- Provided records:
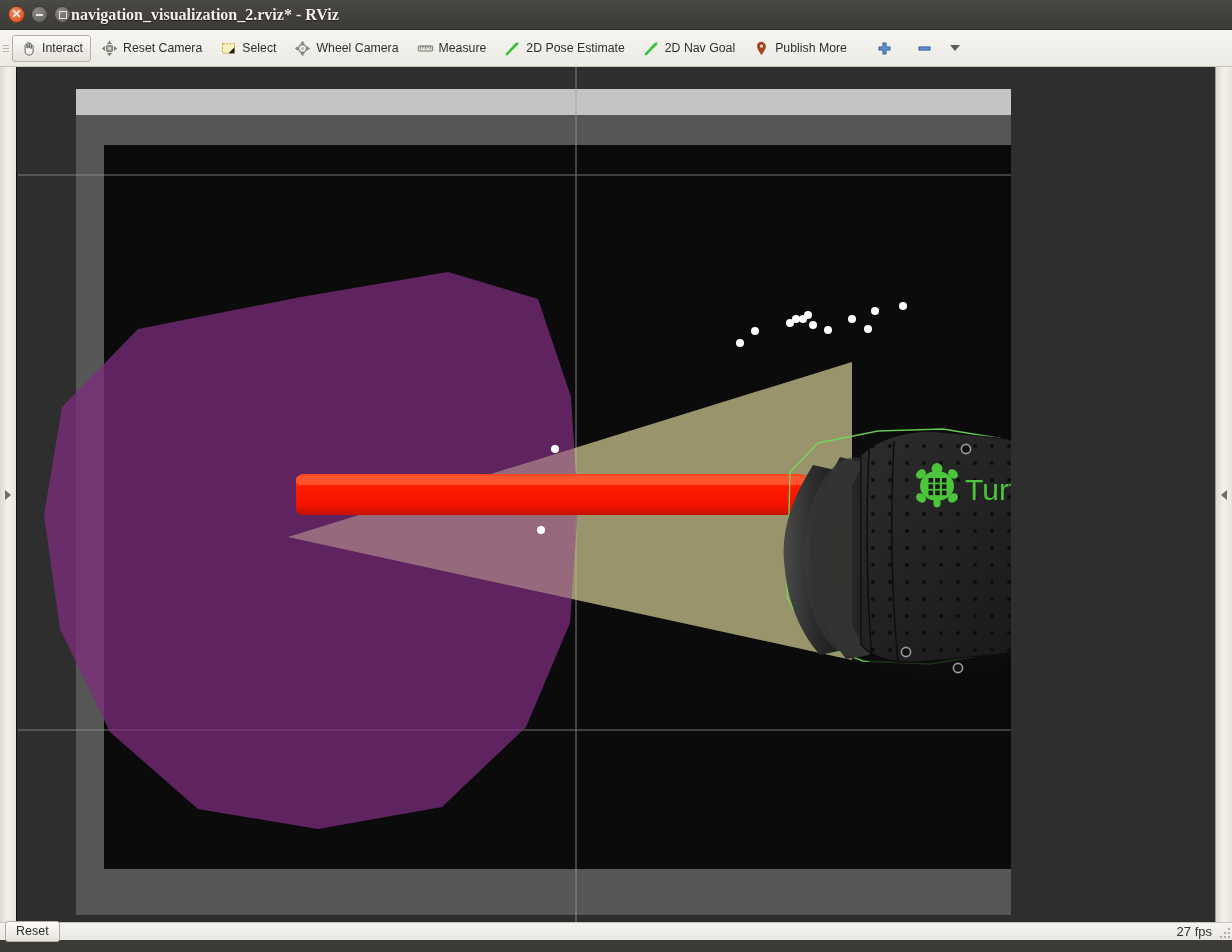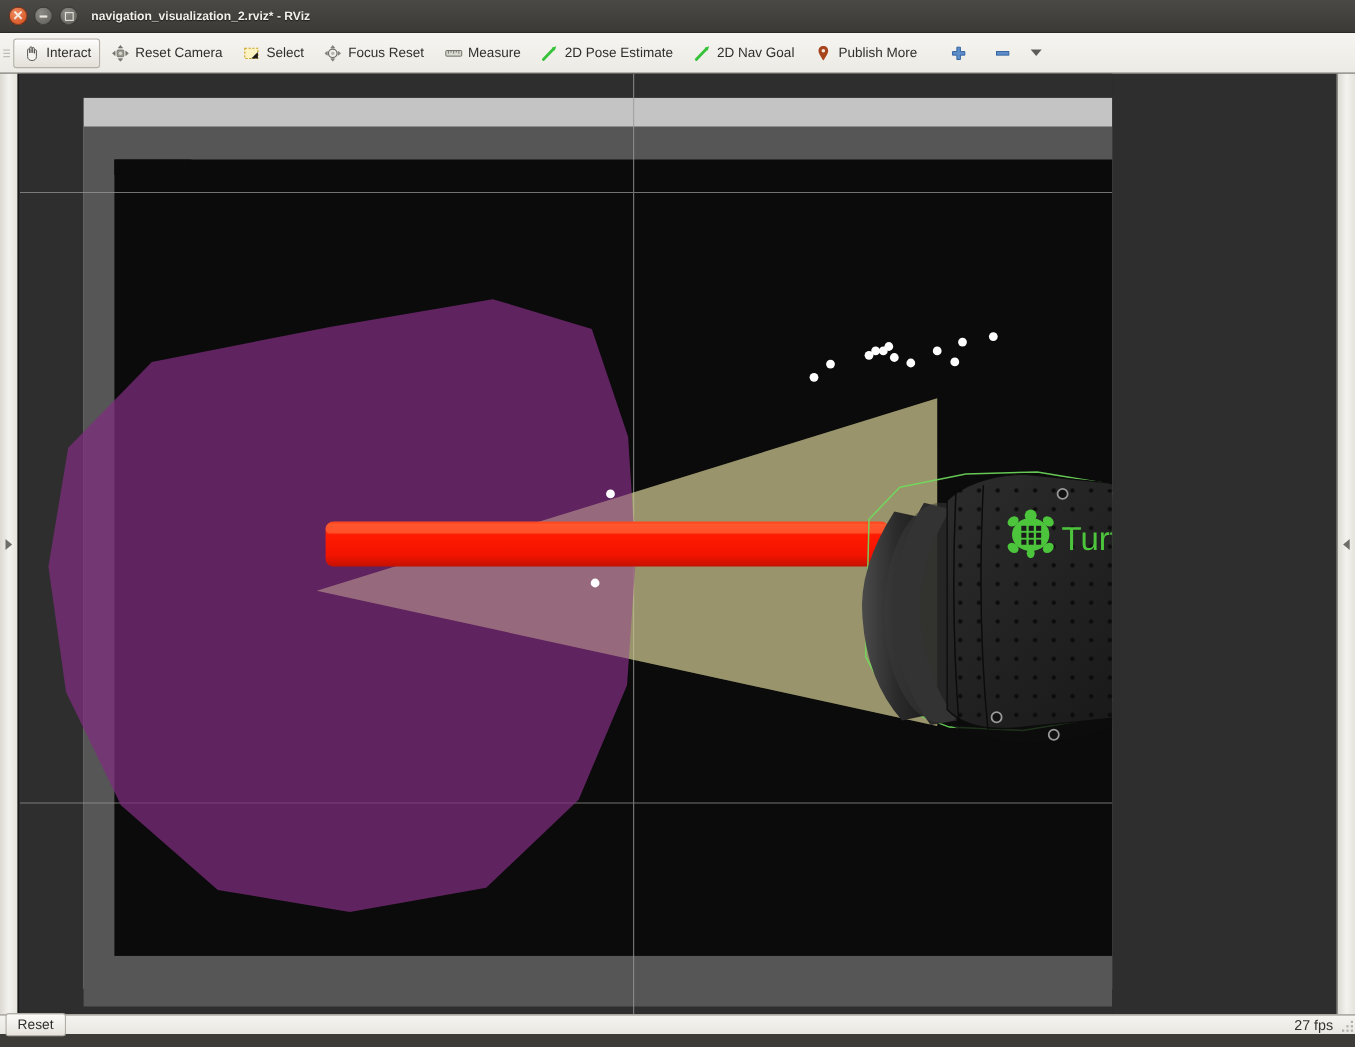--- a/index.html
+++ b/index.html
@@ -31,9 +31,10 @@
   #btn-max .glyph { display:block; width:8px; height:8px; border:1.5px solid #e8e4dc; }
   #btn-close .glyph { font-size: 12px; font-weight: bold; margin-top:-1px; }
   #window-title {
-    margin-left: 12px; color: #f3efe9;
-    font-size: 11px; font-weight: bold;
+    color: #f3efe9;
+    font-size: 16px; font-weight: bold;
     text-shadow: 0 1px 1px rgba(0,0,0,0.6);
+    font-family: Liberation Serif, serif;
   }
 
   

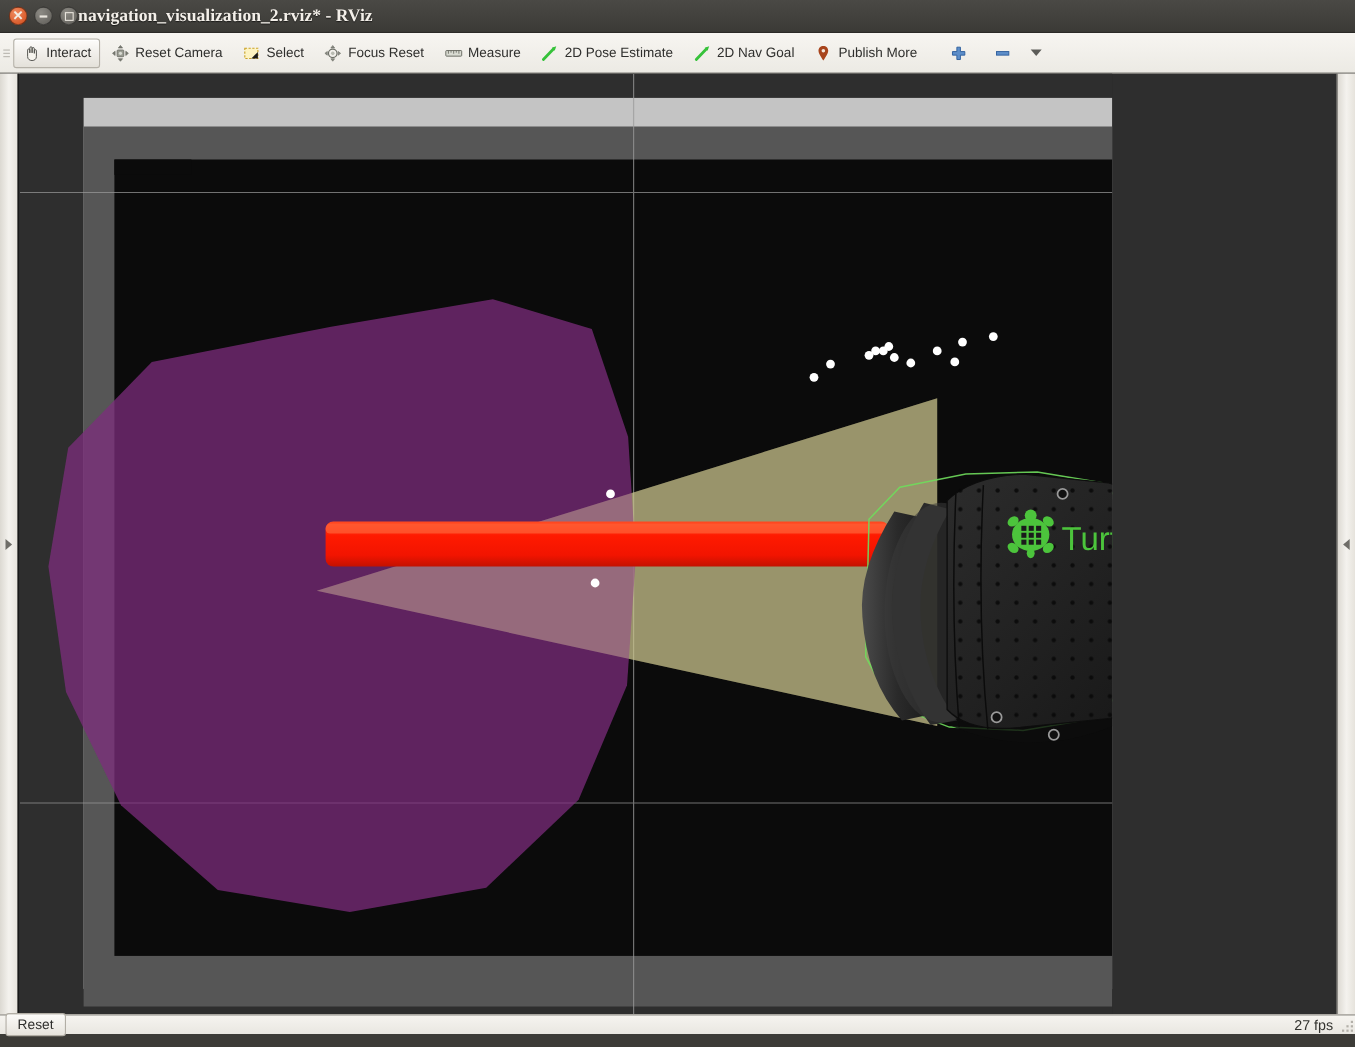--- a/index.html
+++ b/index.html
@@ -182,7 +182,7 @@
       <circle cx="10" cy="10" r="4.6" fill="none" stroke="#6e7068" stroke-width="1.3"></circle>
       <circle cx="10" cy="10" r="1.9" fill="#b9bbb2"></circle>
     </svg>
-    <span>Focus Reset</span>
+    <span>Wheel Camera</span>
   </div>
 
   <div class="tbtn">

- The task: Say how many lines in the entries contain the string "size", and say nothing else.

- Result below: 3